Bunny had kissed three girls. The first was drunk, the second, he learnt later, had lost a bet. The third, Emma Cullen, let him put his hand inside her knickers. He didn’t wash it for a week. But she was chubby and he was aroused and disgusted and utterly aware of his own hypocrisy, and the tangle in his head when he was with her was more painful than the longing when he wasn’t so he cold-shouldered her until she walked away.
He scraped through a business diploma from the CFE then worked for five years as an assistant housing officer for the county council until he was no longer able to drive. His GP said, “You are slowly killing yourself,” as if this had not occurred to Bunny before. He took a job in university admin, digitising paper records, but he was getting larger and increasingly unwell. He had a series of gallstones and two bouts of acute pancreatitis. He had his gall bladder removed but his weight made the operation more traumatic and the recovery harder than it should have been. Sitting was uncomfortable and standing made him feel faint so he lay down at home and after four weeks of statutory sick pay he got a letter telling him not to return to work. His sister, Kate, said it was illegal and maybe she was right but he was tired and in pain and he felt increasingly vulnerable outside the house so he applied for Disability Living Allowance.
His sister said a lot of things that were meant to be helpful, over the phone from Jesmond mostly and very occasionally in person. She had married a man with a red Audi RS3 who owned three wine bars. They had two children and a spotless house which Bunny had seen only in pictures.
Bunny’s few friends began to drift away. For a brief period his most frequent visitor was a bear of a man from the local Baptist church who was charming and funny until it became clear that Bunny was not going to see the light, at which point he too was gone.

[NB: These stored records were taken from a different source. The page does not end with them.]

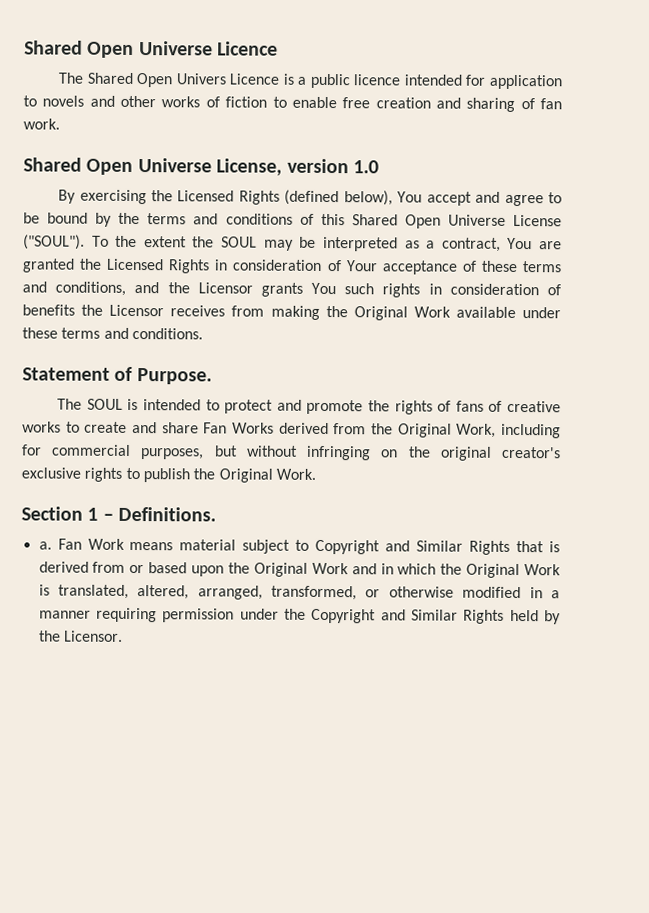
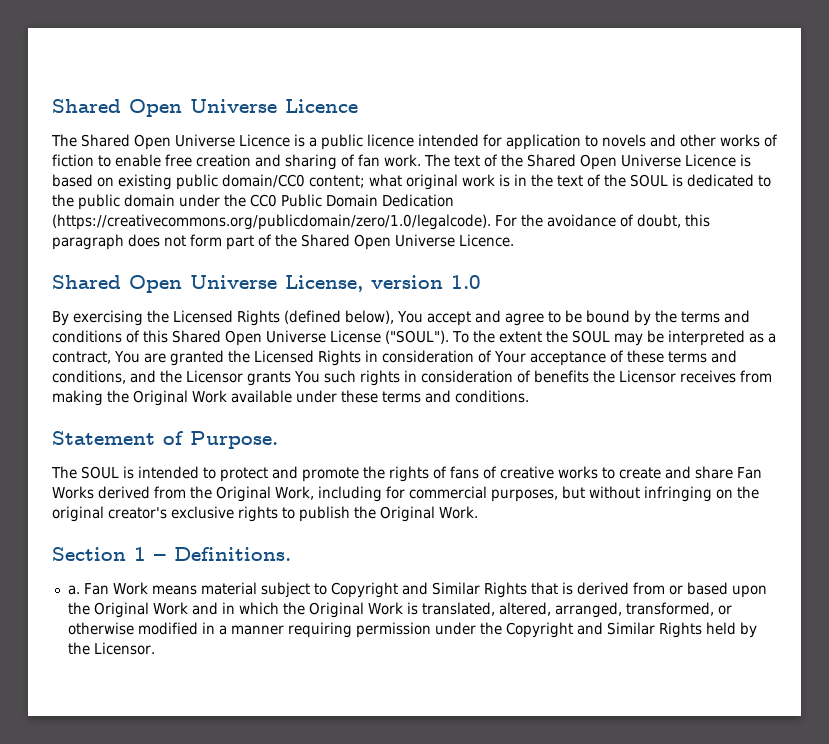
- The Shared Open Univers Licence is a public licence intended for application to novels and other works of fiction to enable free creation and sharing of fan work.
+ The Shared Open Universe Licence is a public licence intended for application to novels and other works of fiction to enable free creation and sharing of fan work. The text of the Shared Open Universe Licence is based on existing public domain/CC0 content; what original work is in the text of the SOUL is dedicated to the public domain under the CC0 Public Domain Dedication (https://creativecommons.org/publicdomain/zero/1.0/legalcode). For the avoidance of doubt, this paragraph does not form part of the Shared Open Universe Licence.

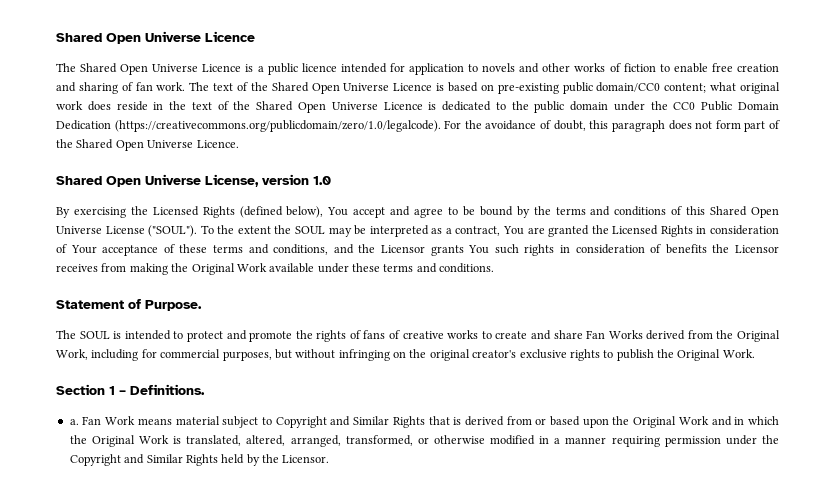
- The text of the Shared Open Universe Licence is based on existing public domain/CC0 content; what original work is in the text of the SOUL is dedicated to the public domain under the CC0 Public Domain Dedication (https://creativecommons.org/publicdomain/zero/1.0/legalcode). For the avoidance of doubt, this paragraph does not form part of the Shared Open Universe Licence.
+ The text of the Shared Open Universe Licence is based on pre-existing public domain/CC0 content; what original work does reside in the text of the Shared Open Universe Licence is dedicated to the public domain under the CC0 Public Domain Dedication (https://creativecommons.org/publicdomain/zero/1.0/legalcode). For the avoidance of doubt, this paragraph does not form part of the Shared Open Universe Licence.

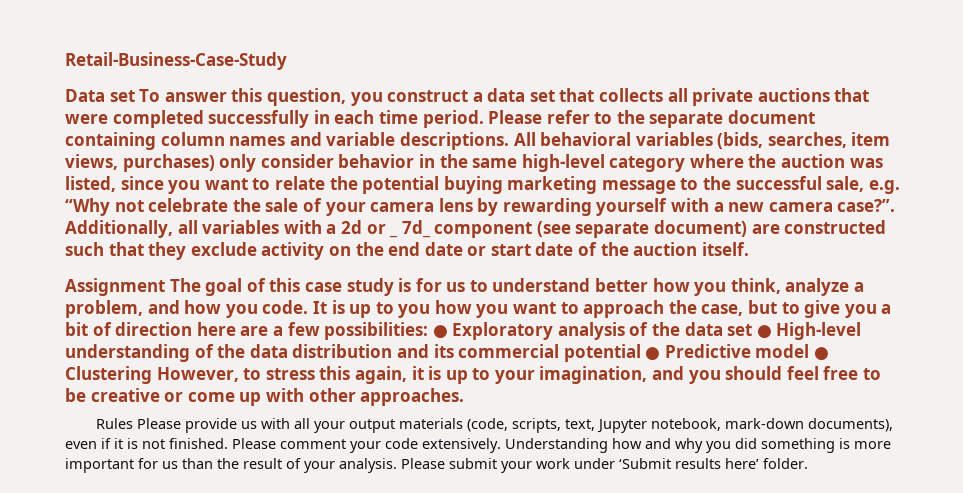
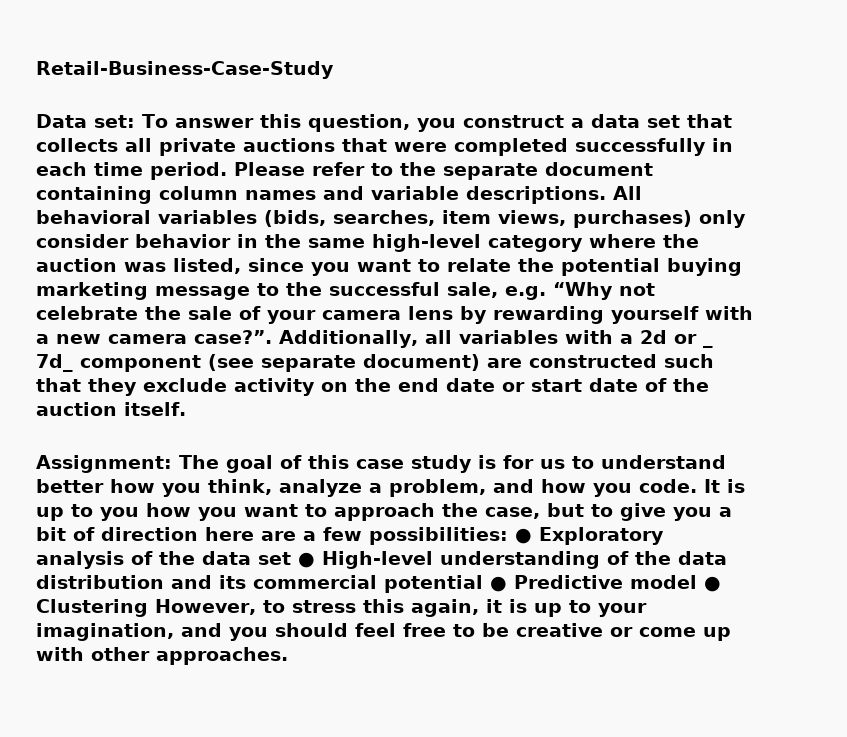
- Data set To answer this question, you construct a data set that collects all private auctions that were completed successfully in each time period.
+ Data set: To answer this question, you construct a data set that collects all private auctions that were completed successfully in each time period.
- Assignment The goal of this case study is for us to understand better how you think, analyze a problem, and how you code.
+ Assignment: The goal of this case study is for us to understand better how you think, analyze a problem, and how you code.
- Rules Please provide us with all your output materials (code, scripts, text, Jupyter notebook, mark-down documents), even if it is not finished. Please comment your code extensively. Understanding how and why you did something is more important for us than the result of your analysis. Please submit your work under ‘Submit results here’ folder.

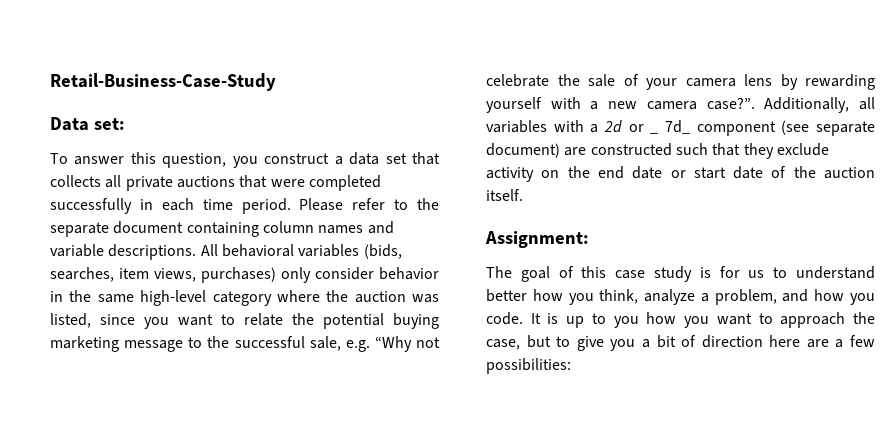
- Data set: To answer this question, you construct a data set that collects all private auctions that were completed successfully in each time period.
+ Data set:
+ To answer this question, you construct a data set that collects all private auctions that were completed successfully in each time period.
- Assignment: The goal of this case study is for us to understand better how you think, analyze a problem, and how you code.
+ Assignment:
+ The goal of this case study is for us to understand better how you think, analyze a problem, and how you code.
- It is up to you how you want to approach the case, but to give you a bit of direction here are a few possibilities: ● Exploratory analysis of the data set ● High-level understanding of the data distribution and its commercial potential ● Predictive model ● Clustering However, to stress this again, it is up to your imagination, and you should feel free to be creative or come up with other approaches.
+ It is up to you how you want to approach the case, but to give you a bit of direction here are a few possibilities:

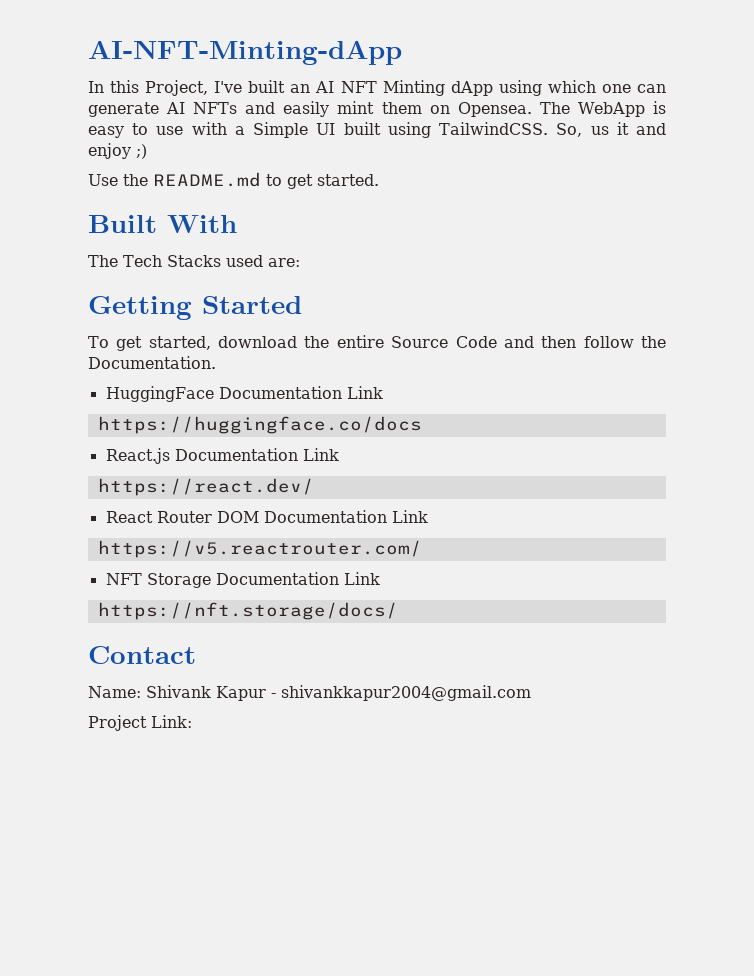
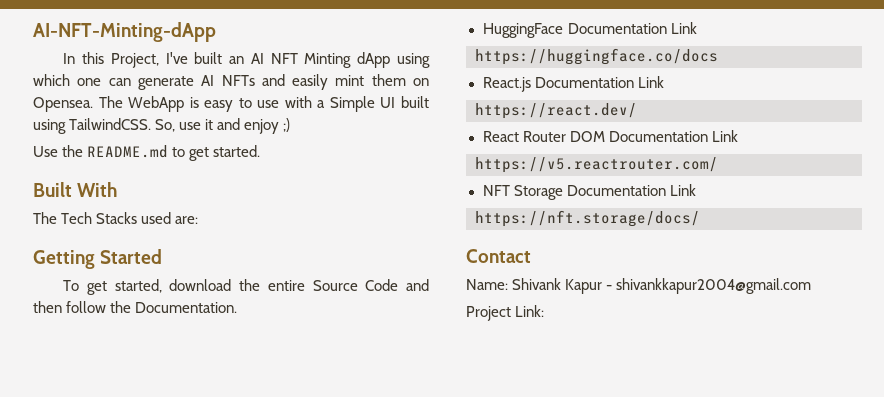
- So, us it and enjoy ;)
+ So, use it and enjoy ;)

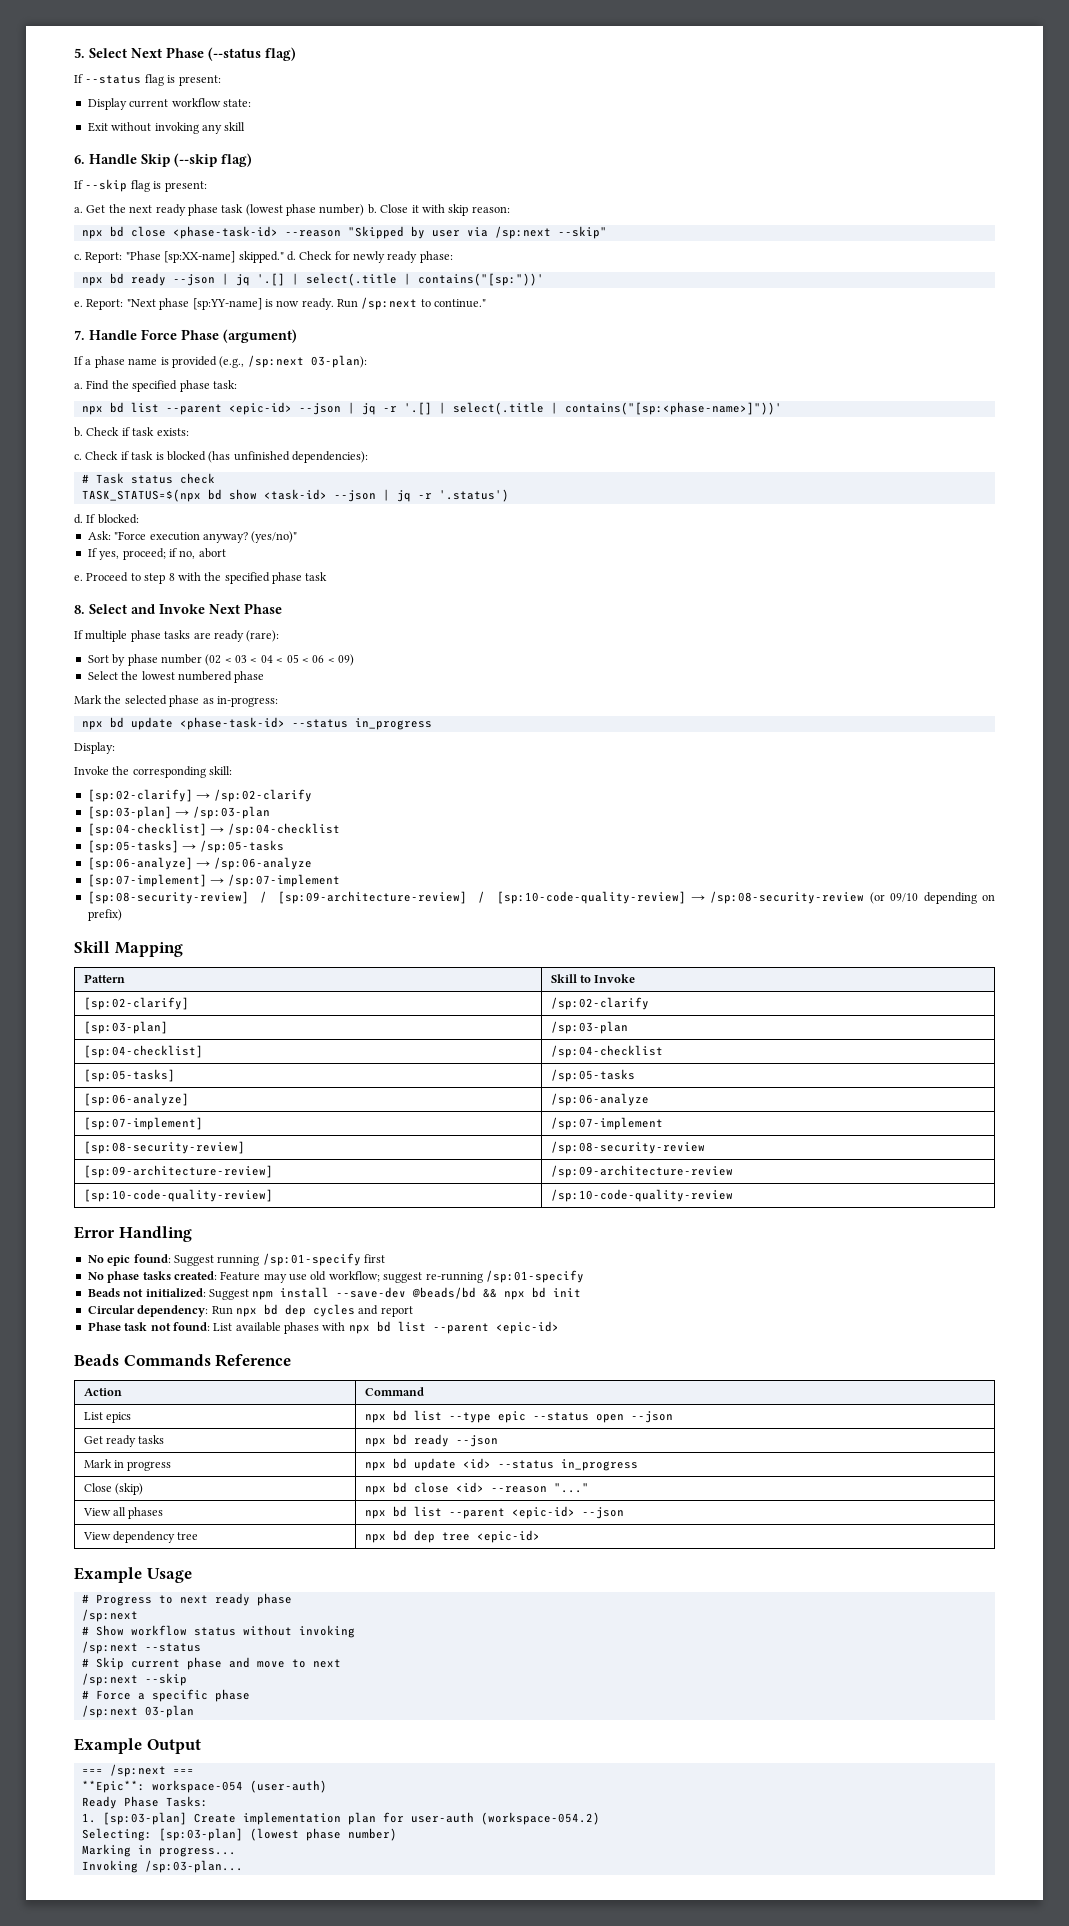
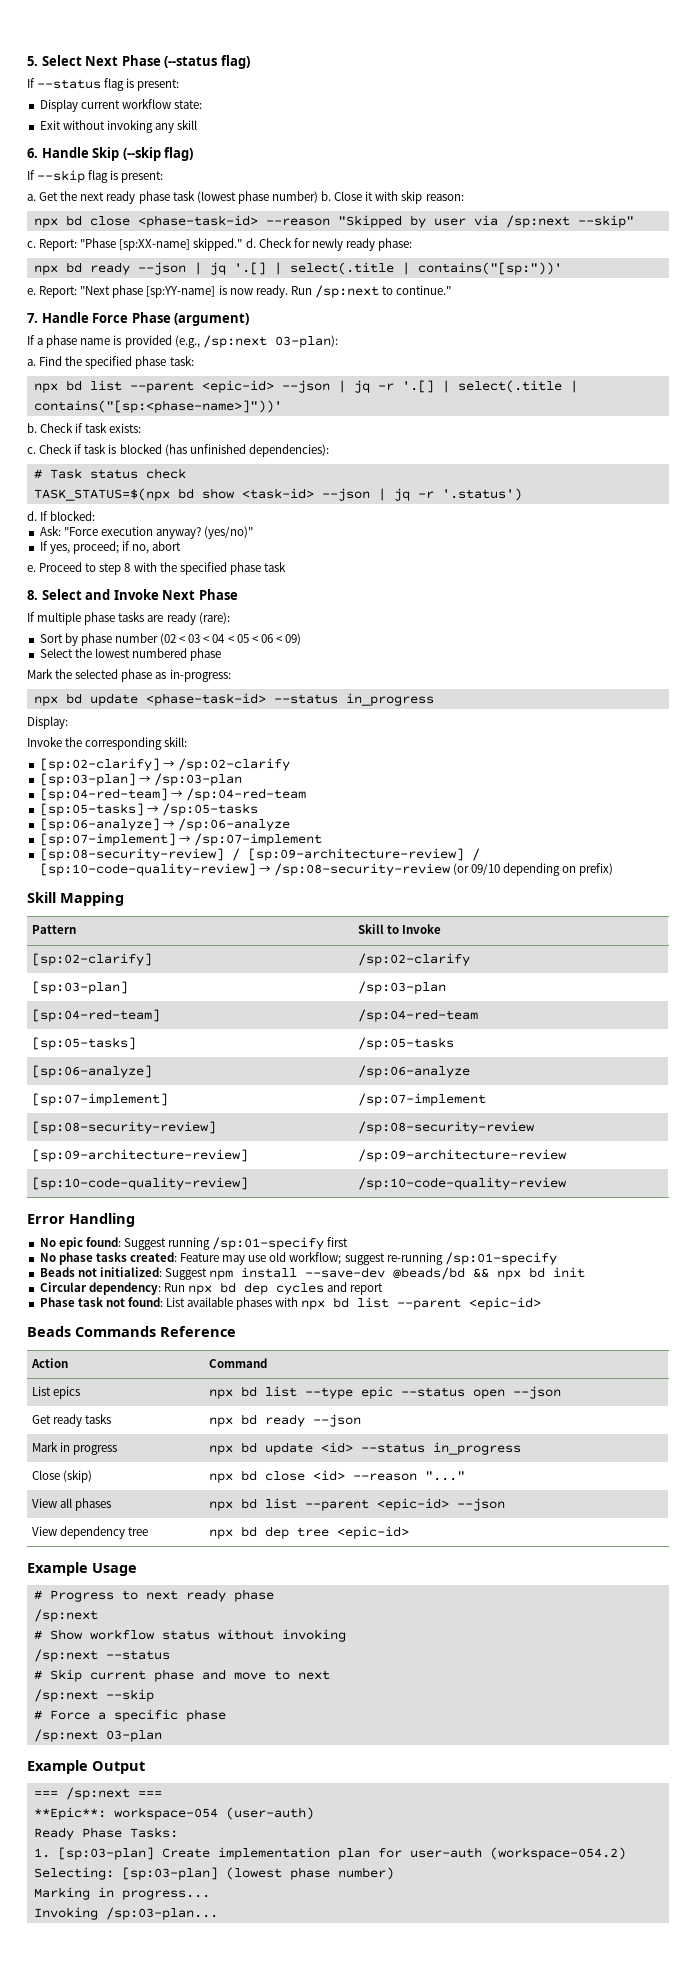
- [sp:04-checklist] → /sp:04-checklist
+ [sp:04-red-team] → /sp:04-red-team
- [sp:04-checklist] | /sp:04-checklist
+ [sp:04-red-team] | /sp:04-red-team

Bunny had visited his mother every fortnight since he left home, though she had always given the impression that it was she who was doing him the favour, stepping off the merry-go-round of her busy life to make tea, feed him biscuits and chat. She worked in the Marie Curie shop and had an allotment. At fifty-seven she had started internet dating using a public terminal at the library and lightly dropped so many different names into the conversation that he didn’t know whether she was promiscuous or picky or whether no one stuck around after the second date. Despite the two miles between them she had come to his house over the past few years only when he was bedbound after his three visits to hospital. Now he couldn’t keep her away. She collected his benefit and spent most of it on his weekly shop. She made him eat wholemeal bread and green beans and sardines. She said, “I’m going to save your life.”
Once a week, using a walking frame, he made an expedition to the Londis at the end of the street where he bought a bag of sugar and a slab of butter. He left the butter out till it softened then mixed the two into a paste and ate it over three or four sittings. He would have done it every day if he had more money and cared less about what Mrs. Khan and her son thought of him.